*** RECORDS FOR THIS EXERCISE ***
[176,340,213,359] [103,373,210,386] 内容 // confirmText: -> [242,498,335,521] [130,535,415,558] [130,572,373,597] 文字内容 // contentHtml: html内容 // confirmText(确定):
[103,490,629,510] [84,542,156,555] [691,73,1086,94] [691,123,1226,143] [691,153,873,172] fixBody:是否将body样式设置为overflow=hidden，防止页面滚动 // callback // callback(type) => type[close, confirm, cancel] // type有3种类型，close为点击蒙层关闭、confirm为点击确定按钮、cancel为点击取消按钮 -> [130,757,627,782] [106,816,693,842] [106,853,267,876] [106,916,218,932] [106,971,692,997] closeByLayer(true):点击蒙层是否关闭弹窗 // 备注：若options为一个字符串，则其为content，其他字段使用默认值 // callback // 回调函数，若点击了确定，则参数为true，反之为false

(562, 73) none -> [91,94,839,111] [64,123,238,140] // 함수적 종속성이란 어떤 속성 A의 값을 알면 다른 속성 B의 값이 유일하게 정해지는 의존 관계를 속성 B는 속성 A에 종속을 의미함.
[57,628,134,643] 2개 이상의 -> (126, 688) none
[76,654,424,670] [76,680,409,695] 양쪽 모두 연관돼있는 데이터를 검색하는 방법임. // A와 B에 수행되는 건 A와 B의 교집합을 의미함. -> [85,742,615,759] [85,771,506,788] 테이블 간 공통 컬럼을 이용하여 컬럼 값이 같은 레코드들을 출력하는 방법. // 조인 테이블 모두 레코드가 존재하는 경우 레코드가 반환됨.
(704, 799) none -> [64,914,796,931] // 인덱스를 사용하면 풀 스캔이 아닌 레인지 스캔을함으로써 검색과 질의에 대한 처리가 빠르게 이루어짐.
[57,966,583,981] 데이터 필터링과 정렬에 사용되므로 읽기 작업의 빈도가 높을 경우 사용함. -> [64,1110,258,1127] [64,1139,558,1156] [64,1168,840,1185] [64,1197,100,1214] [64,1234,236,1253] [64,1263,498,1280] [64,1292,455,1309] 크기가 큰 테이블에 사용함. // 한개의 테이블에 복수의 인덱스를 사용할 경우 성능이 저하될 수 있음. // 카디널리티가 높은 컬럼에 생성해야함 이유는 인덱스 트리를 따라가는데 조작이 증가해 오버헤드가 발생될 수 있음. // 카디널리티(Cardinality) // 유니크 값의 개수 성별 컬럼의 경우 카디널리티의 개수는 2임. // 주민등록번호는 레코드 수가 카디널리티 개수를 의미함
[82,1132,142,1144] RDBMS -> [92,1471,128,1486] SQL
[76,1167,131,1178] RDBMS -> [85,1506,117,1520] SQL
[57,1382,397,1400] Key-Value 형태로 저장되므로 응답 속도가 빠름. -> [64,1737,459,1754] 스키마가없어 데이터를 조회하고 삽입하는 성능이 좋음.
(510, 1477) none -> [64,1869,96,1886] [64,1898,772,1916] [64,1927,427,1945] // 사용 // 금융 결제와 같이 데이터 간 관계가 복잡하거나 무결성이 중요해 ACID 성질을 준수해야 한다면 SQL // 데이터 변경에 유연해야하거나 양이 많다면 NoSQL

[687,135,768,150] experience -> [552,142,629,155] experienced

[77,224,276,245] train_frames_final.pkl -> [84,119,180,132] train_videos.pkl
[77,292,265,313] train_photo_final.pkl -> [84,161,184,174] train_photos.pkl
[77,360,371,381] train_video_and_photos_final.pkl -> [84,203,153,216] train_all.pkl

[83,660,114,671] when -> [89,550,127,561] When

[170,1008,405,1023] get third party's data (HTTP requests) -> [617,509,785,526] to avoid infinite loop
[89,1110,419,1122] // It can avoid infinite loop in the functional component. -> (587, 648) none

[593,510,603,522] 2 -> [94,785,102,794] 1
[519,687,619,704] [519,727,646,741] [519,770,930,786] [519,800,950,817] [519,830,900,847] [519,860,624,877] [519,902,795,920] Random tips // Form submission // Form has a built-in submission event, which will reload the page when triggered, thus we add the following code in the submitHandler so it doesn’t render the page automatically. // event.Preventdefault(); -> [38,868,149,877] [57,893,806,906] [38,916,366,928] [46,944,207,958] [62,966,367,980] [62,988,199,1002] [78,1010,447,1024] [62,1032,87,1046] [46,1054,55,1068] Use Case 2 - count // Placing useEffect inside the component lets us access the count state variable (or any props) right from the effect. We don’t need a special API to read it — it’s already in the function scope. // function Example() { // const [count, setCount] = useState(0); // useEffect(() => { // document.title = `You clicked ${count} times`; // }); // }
*** End of RECORDS FOR THIS EXERCISE ***
> EXERCISE PROMPT
Starting at the top of the records, copy every line exactly.

> RESULT BELOW
[176,340,213,359] [103,373,210,386] 内容 // confirmText: -> [242,498,335,521] [130,535,415,558] [130,572,373,597] 文字内容 // contentHtml: html内容 // confirmText(确定):
[103,490,629,510] [84,542,156,555] [691,73,1086,94] [691,123,1226,143] [691,153,873,172] fixBody:是否将body样式设置为overflow=hidden，防止页面滚动 // callback // callback(type) => type[close, confirm, cancel] // type有3种类型，close为点击蒙层关闭、confirm为点击确定按钮、cancel为点击取消按钮 -> [130,757,627,782] [106,816,693,842] [106,853,267,876] [106,916,218,932] [106,971,692,997] closeByLayer(true):点击蒙层是否关闭弹窗 // 备注：若options为一个字符串，则其为content，其他字段使用默认值 // callback // 回调函数，若点击了确定，则参数为true，反之为false

(562, 73) none -> [91,94,839,111] [64,123,238,140] // 함수적 종속성이란 어떤 속성 A의 값을 알면 다른 속성 B의 값이 유일하게 정해지는 의존 관계를 속성 B는 속성 A에 종속을 의미함.
[57,628,134,643] 2개 이상의 -> (126, 688) none
[76,654,424,670] [76,680,409,695] 양쪽 모두 연관돼있는 데이터를 검색하는 방법임. // A와 B에 수행되는 건 A와 B의 교집합을 의미함. -> [85,742,615,759] [85,771,506,788] 테이블 간 공통 컬럼을 이용하여 컬럼 값이 같은 레코드들을 출력하는 방법. // 조인 테이블 모두 레코드가 존재하는 경우 레코드가 반환됨.
(704, 799) none -> [64,914,796,931] // 인덱스를 사용하면 풀 스캔이 아닌 레인지 스캔을함으로써 검색과 질의에 대한 처리가 빠르게 이루어짐.
[57,966,583,981] 데이터 필터링과 정렬에 사용되므로 읽기 작업의 빈도가 높을 경우 사용함. -> [64,1110,258,1127] [64,1139,558,1156] [64,1168,840,1185] [64,1197,100,1214] [64,1234,236,1253] [64,1263,498,1280] [64,1292,455,1309] 크기가 큰 테이블에 사용함. // 한개의 테이블에 복수의 인덱스를 사용할 경우 성능이 저하될 수 있음. // 카디널리티가 높은 컬럼에 생성해야함 이유는 인덱스 트리를 따라가는데 조작이 증가해 오버헤드가 발생될 수 있음. // 카디널리티(Cardinality) // 유니크 값의 개수 성별 컬럼의 경우 카디널리티의 개수는 2임. // 주민등록번호는 레코드 수가 카디널리티 개수를 의미함
[82,1132,142,1144] RDBMS -> [92,1471,128,1486] SQL
[76,1167,131,1178] RDBMS -> [85,1506,117,1520] SQL
[57,1382,397,1400] Key-Value 형태로 저장되므로 응답 속도가 빠름. -> [64,1737,459,1754] 스키마가없어 데이터를 조회하고 삽입하는 성능이 좋음.
(510, 1477) none -> [64,1869,96,1886] [64,1898,772,1916] [64,1927,427,1945] // 사용 // 금융 결제와 같이 데이터 간 관계가 복잡하거나 무결성이 중요해 ACID 성질을 준수해야 한다면 SQL // 데이터 변경에 유연해야하거나 양이 많다면 NoSQL

[687,135,768,150] experience -> [552,142,629,155] experienced

[77,224,276,245] train_frames_final.pkl -> [84,119,180,132] train_videos.pkl
[77,292,265,313] train_photo_final.pkl -> [84,161,184,174] train_photos.pkl
[77,360,371,381] train_video_and_photos_final.pkl -> [84,203,153,216] train_all.pkl

[83,660,114,671] when -> [89,550,127,561] When

[170,1008,405,1023] get third party's data (HTTP requests) -> [617,509,785,526] to avoid infinite loop
[89,1110,419,1122] // It can avoid infinite loop in the functional component. -> (587, 648) none

[593,510,603,522] 2 -> [94,785,102,794] 1
[519,687,619,704] [519,727,646,741] [519,770,930,786] [519,800,950,817] [519,830,900,847] [519,860,624,877] [519,902,795,920] Random tips // Form submission // Form has a built-in submission event, which will reload the page when triggered, thus we add the following code in the submitHandler so it doesn’t render the page automatically. // event.Preventdefault(); -> [38,868,149,877] [57,893,806,906] [38,916,366,928] [46,944,207,958] [62,966,367,980] [62,988,199,1002] [78,1010,447,1024] [62,1032,87,1046] [46,1054,55,1068] Use Case 2 - count // Placing useEffect inside the component lets us access the count state variable (or any props) right from the effect. We don’t need a special API to read it — it’s already in the function scope. // function Example() { // const [count, setCount] = useState(0); // useEffect(() => { // document.title = `You clicked ${count} times`; // }); // }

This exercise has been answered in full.